Indiana Passes Comprehensive Data Privacy Law
Indiana joined the growing ranks of states that have passed comprehensive data privacy laws and became the seventh state to pass a comprehensive data privacy upon signing by the governor on May 1. Indiana’s law follows the blueprint of Colorado, Connecticut, Utah, Virginia, and Iowa in broadly defining personal data and providing thresholds for businesses that are subject to the law. Additionally, the law provides Indiana residents specific rights with respect to their data.
Scope of the Act
The Act applies to all person that conduct business in Indiana or produce products or services that are targeted to residents of Indiana and that in any calendar year do one of the following:
- Control or process personal data of at least 100,00 consumers, or
- Control or process personal data of least twenty-five thousand consumers and derive over 50% gross revenue from the sale of personal data.
Notably, the Act excludes certain entities from being subject to the law including, political subdivisions, financial institutions subject to GLBA, covered entities and business associates governed by HIPAA, non-profit institutions, and institutions of higher education. Further, the definition of consumers includes Indiana residents acting in a personal or household capacity and specifically excluding consumers that are acting in a commercial or employment context.
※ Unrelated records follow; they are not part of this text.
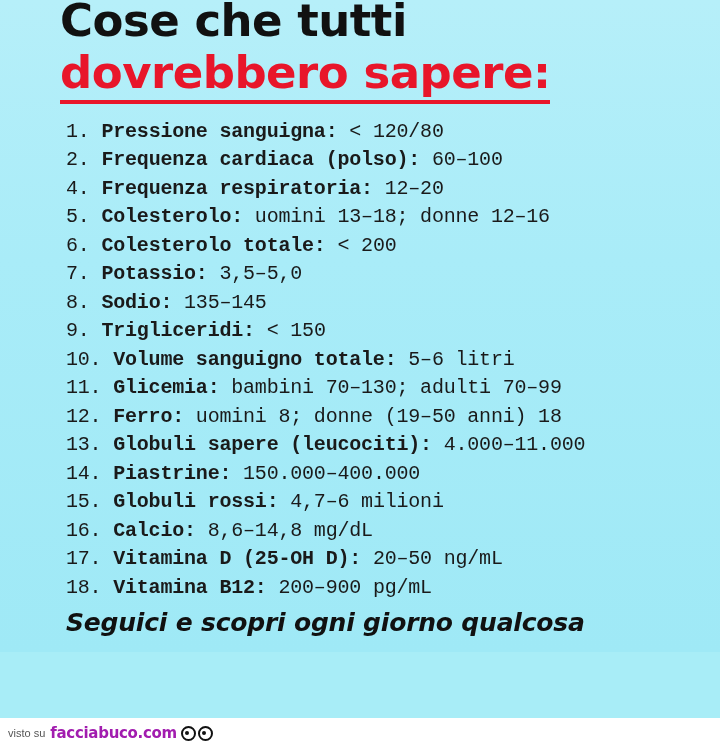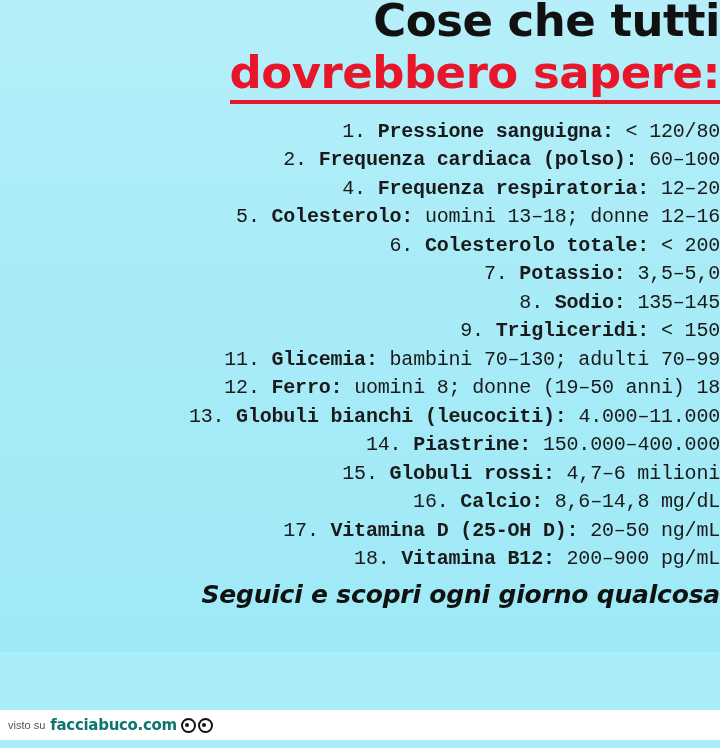--- a/index.html
+++ b/index.html
@@ -21,7 +21,6 @@
     height: 652px;
     background: linear-gradient(180deg, #b6eff9 0%, #a9ecf8 40%, #9fe9f6 100%);
     overflow: hidden;
-    text-align: right;
   }
   .title-block {
     padding: 0 0 0 60px;

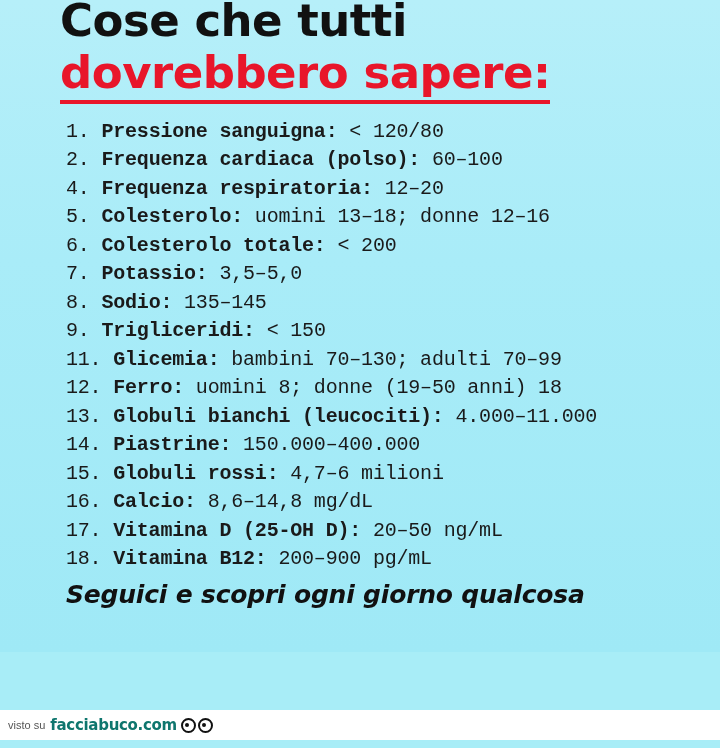--- a/index.html
+++ b/index.html
@@ -190,6 +190,11 @@
       <span class="val">&lt; 150</span>
     </li>
     <li>
+      <span class="num">10.</span>
+      <span class="lbl">Volume sanguigno totale:</span>
+      <span class="val">5–6 litri</span>
+    </li>
+    <li>
       <span class="num">11.</span>
       <span class="lbl">Glicemia:</span>
       <span class="val">bambini 70–130; adulti 70–99</span>

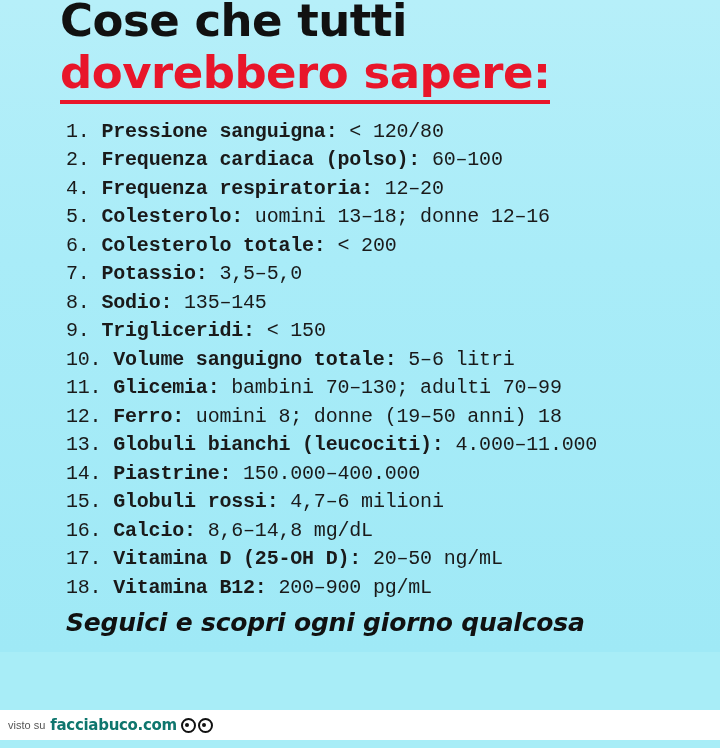--- a/index.html
+++ b/index.html
@@ -206,7 +206,7 @@
     </li>
     <li>
       <span class="num">13.</span>
-      <span class="lbl">Globuli bianchi (leucociti):</span>
+      <span class="lbl">Globuli sapere (leucociti):</span>
       <span class="val">4.000–11.000</span>
     </li>
     <li>

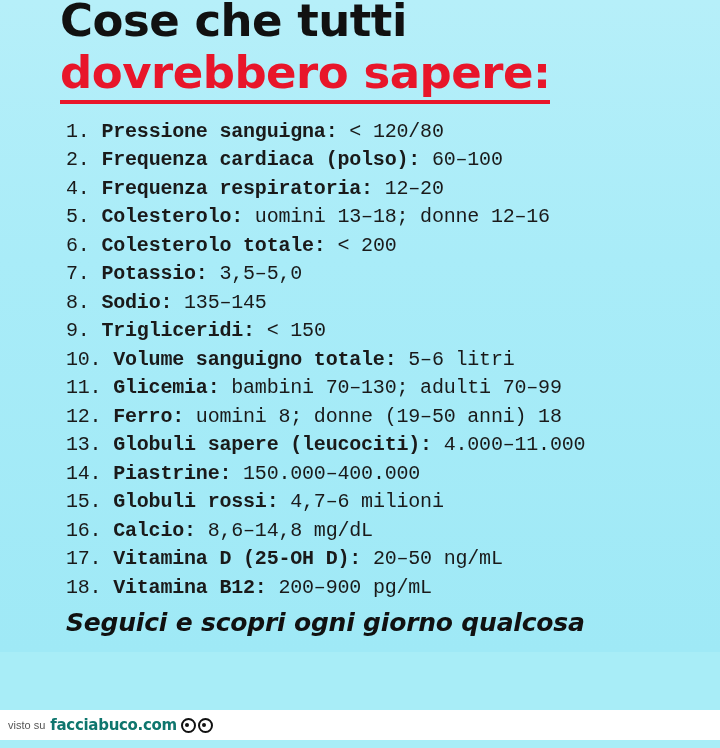--- a/index.html
+++ b/index.html
@@ -84,7 +84,7 @@
   .watermark-bar {
     position: absolute;
     left: 0;
-    bottom: 8px;
+    bottom: 0;
     width: 720px;
     height: 30px;
     background: #ffffff;

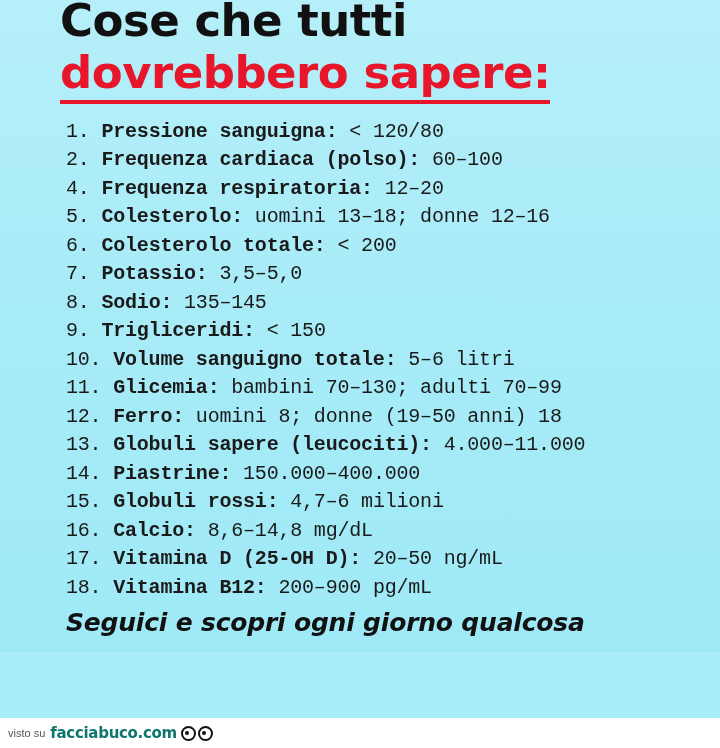--- a/index.html
+++ b/index.html
@@ -103,7 +103,7 @@
     font-family: "DejaVu Sans", sans-serif;
     font-weight: bold;
     font-size: 15px;
-    color: #0f766e;
+    color: #a21caf;
     letter-spacing: -0.3px;
   }
   .wm-logo {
The Act provides consumers key rights with respect to their personal data, including:
- The right to confirm whether a controller is processing the consumer’s personal data and to access such personal data.
- The right to delete personal data provided by the consumer.
- The right to obtain a copy or a representative summary of the consumer’s personal data.
- The right to data portability by providing the consumer their data in a readily usable format that allows the consumer to transfer their data to another controller.
- The right to opt out of the sale of personal data, use of personal data for targeted advertising, and profiling for legal decision making.
Controllers have a number of obligations under the law, including among other requirements:
- Implementing and maintaining reasonable administrative, technical, and physical data security practices to protect the confidentiality, integrity, and accessibility of personal data.
- Abstaining from processing sensitive personal information without the consumer’s consent.
- Providing a privacy notice to consumers that details the processing of consumers’ personal data.
- Limiting collection of personal information to that which is adequate, relevant, and reasonably necessary to the purpose for the processing of the personal information.
In addition to the entity level exemptions noted under the Scope of the Law section above, the law exempts certain data as being subject to the law, including protected health information under HIPAA, personal data used or shared in compliant research projects, creditworthiness data protected by the FCRA, personal data protected by the Driver’s Privacy Protection Act, student data protected by the FERPA, among other data types.
The Indiana Attorney General has exclusive authority to enforce the Act, where controllers and processors are provided with a 30 day grace period to cure any improper activity. If a cure is not successful the Attorney General may seek injunctive relief and up to $7500 per violation of the law.
Iowa’s law takes effect on January 1, 2026.